Roman and Greek Architecture
The Greek and the Roman architectures have rich information about the two communities’ culture, politics and religion. Civilization, modernization and political influence have however contributed to the gradual change in architectural styles. The ancient and modern Greek architecture is characterized by tabulated and refined columnar architecture. The Greek architecture works were classified into three great styles namely the Ionic, Doric and Corinthian architectures. These architecture styles were not only used by the Greece but also by Roman architects especially the Corinthian architecture. The Roman architectures started flourishing in between the 14th century BC and 12th century BC. The Roman architects adopted some aspects of Greek architecture. Most of the Roman architecture thus has slight influence from the Greek architecture.
The Greek architecture designs express the Greek conventional construction styles. The ancient Greek architecture can be traced back to the Minoan and Mycenaean civilization and was mainly expressed in its unique theaters and temples. The ancient Greek architecture flourished mainly in between 700 BC and 146 BC. It however started to loose it popularity following the Romans activities in 146 BC who started to incorporate some of the Greek architecture styles in their buildings. On the other hand, the Modern Greek architecture designs borrowed some art elements from former civilizations.

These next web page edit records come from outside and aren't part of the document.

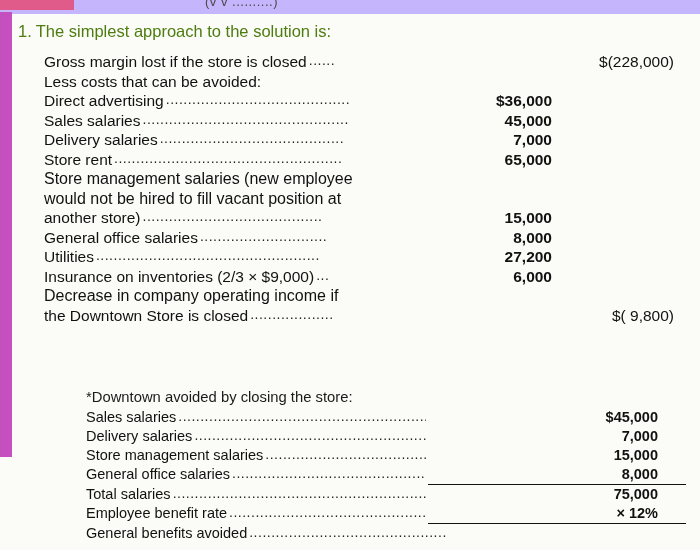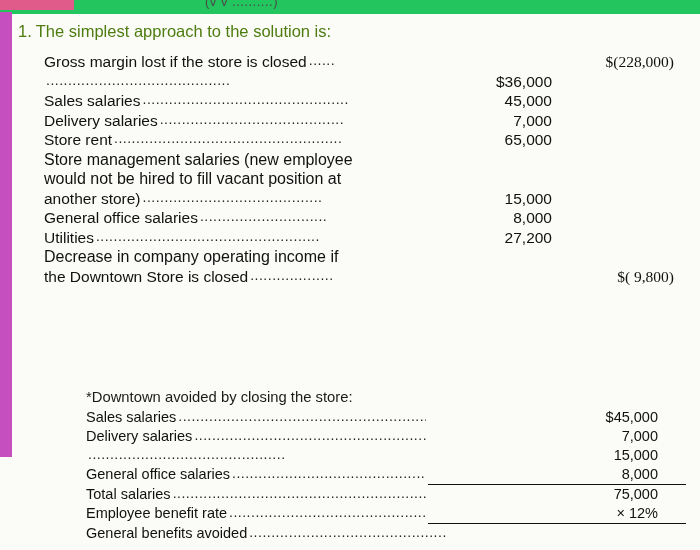"(v v ..........)" #top-strip { background: #22c55e -> #c4b5fd }
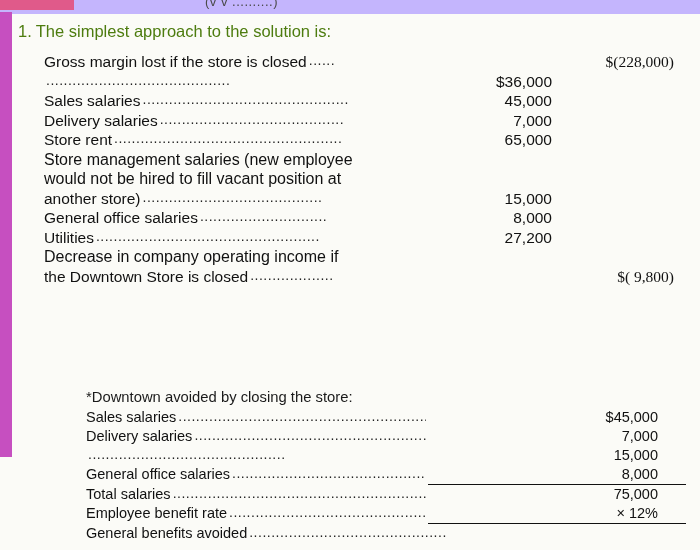"$(228,000)" .row .amt2 { font-family: Liberation Serif, serif -> none }
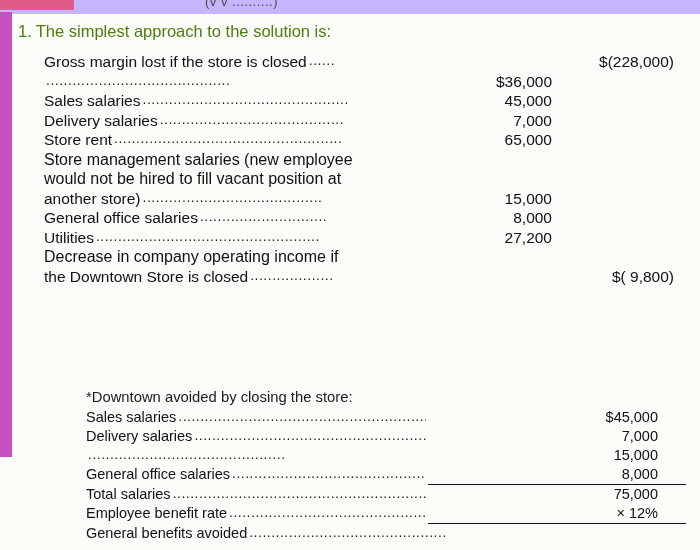"Less costs that can be" div.row { html: none -> <div> <span>Less costs that can be avoided:</span> <span></span> <span></span> <span></span> </div> }
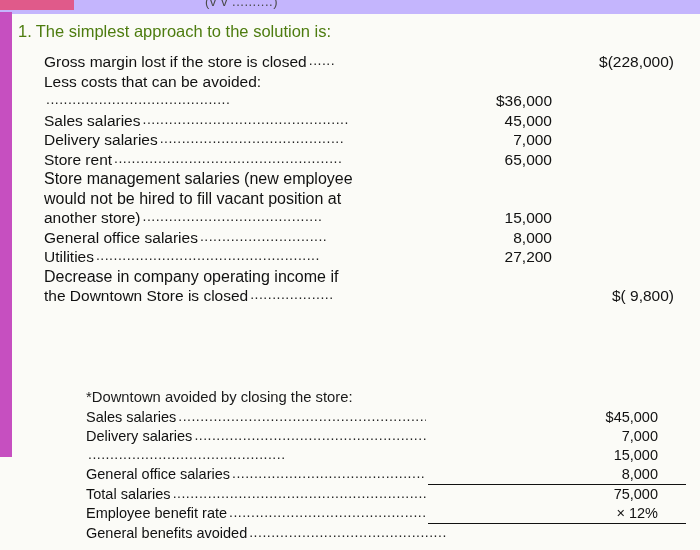"Direct advertising" span.label { html: none -> <span>Direct advertising</span> }
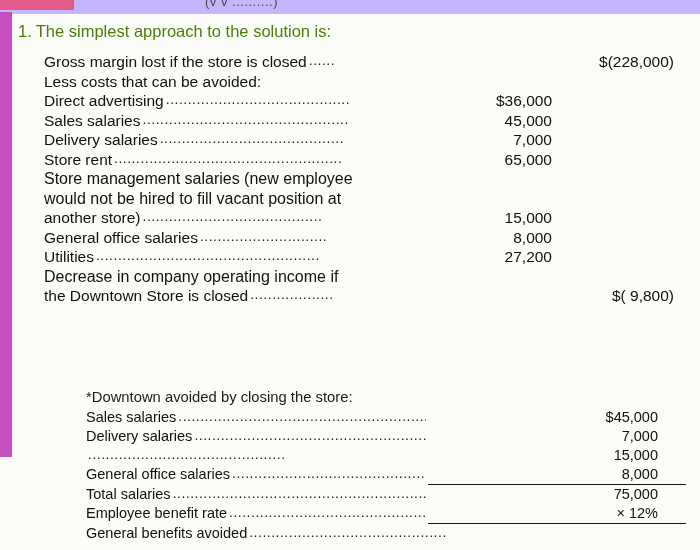"$36,000" .row .amt1 { font-weight: none -> bold }
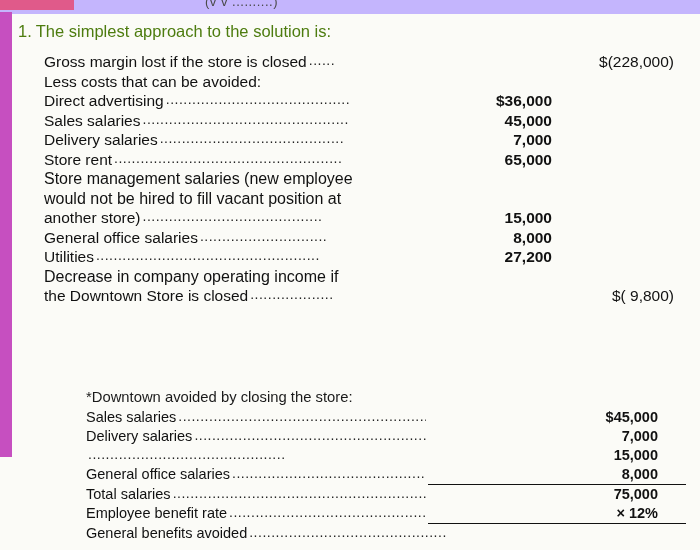"Insurance on inventories (2/3 ×" div.row { html: none -> <div> <span>Insurance on inventories (2/3 × $9,000)</span> <span>...</span> <span>6,000</span> <span></span> </div> }
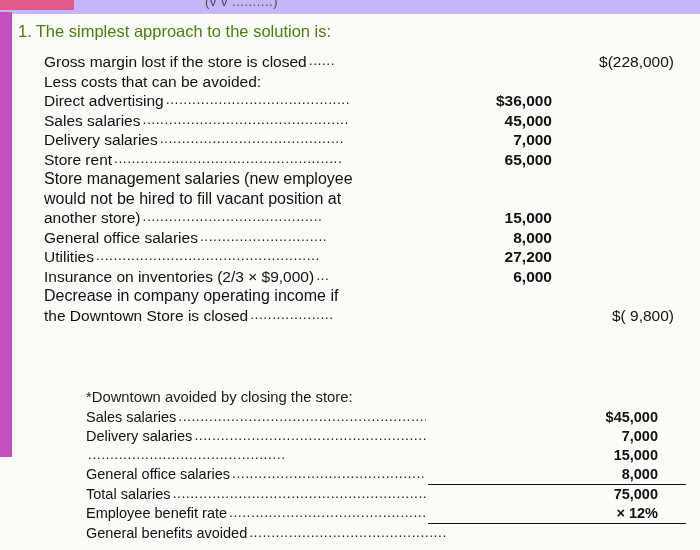"Store management salaries" span.label { html: none -> <span>Store management salaries</span> }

Some of the similarities between Greek and Roman architecture include the use of Corinthian order and the triclinium which appears in both the Greek and Roman ancient buildings and is used as a dining place. The Greek and Roman architects obtained knowledge about certain architectural solutions such as arches construction from their forefather and sometimes from Etruscan. The Modern Greek and Roman architectures are no longer designed to emphasize certain layouts but rather follow the international architectural trends. Increased population rates and change in economic status has forced Roman architectures to adopt new architectural styles that required less building materials.
The Roman architecture changed some of its styles due to political influence which demanded that all constructions should meet certain conditions. The Parthenon, a Greek architecture monument, and the Pantheon, a Roman architecture monument, can be used to describe the similarities and contrast of the two architectures. These two monuments were built to represent political achievements of the rulers who were in reign when they were built. The Parthenon architecture used Doric columns and the floor plan was rectangular but with several low steps in either sides. On the other hand the pantheon monument which represents roman architecture is a circular concrete dome building with Corinthian columns. The Corinthian columns were some of the Greek architecture designs that the Roman had borrowed from Greek architecture. The Romans should have borrowed the Greek architectural styles from workers who originated from Greek and worked in Italy
In conclusion, the Greek and Roman architecture can be used to describe the Greek and Roman culture. Some of the architecture styles are similar. There were however certain architectural combinations and styles that were unique in Greek and Roman architecture. For instance, most Greek architectures were characterized by columnar architecture while the Roman buildings were characterized by circular architecture. The Roman architecture borrowed some of the Greek architecture styles but still ensured it maintained its ancient and distinctive features. It can thus be concluded that the Romans architectures partially originated from Greeks models.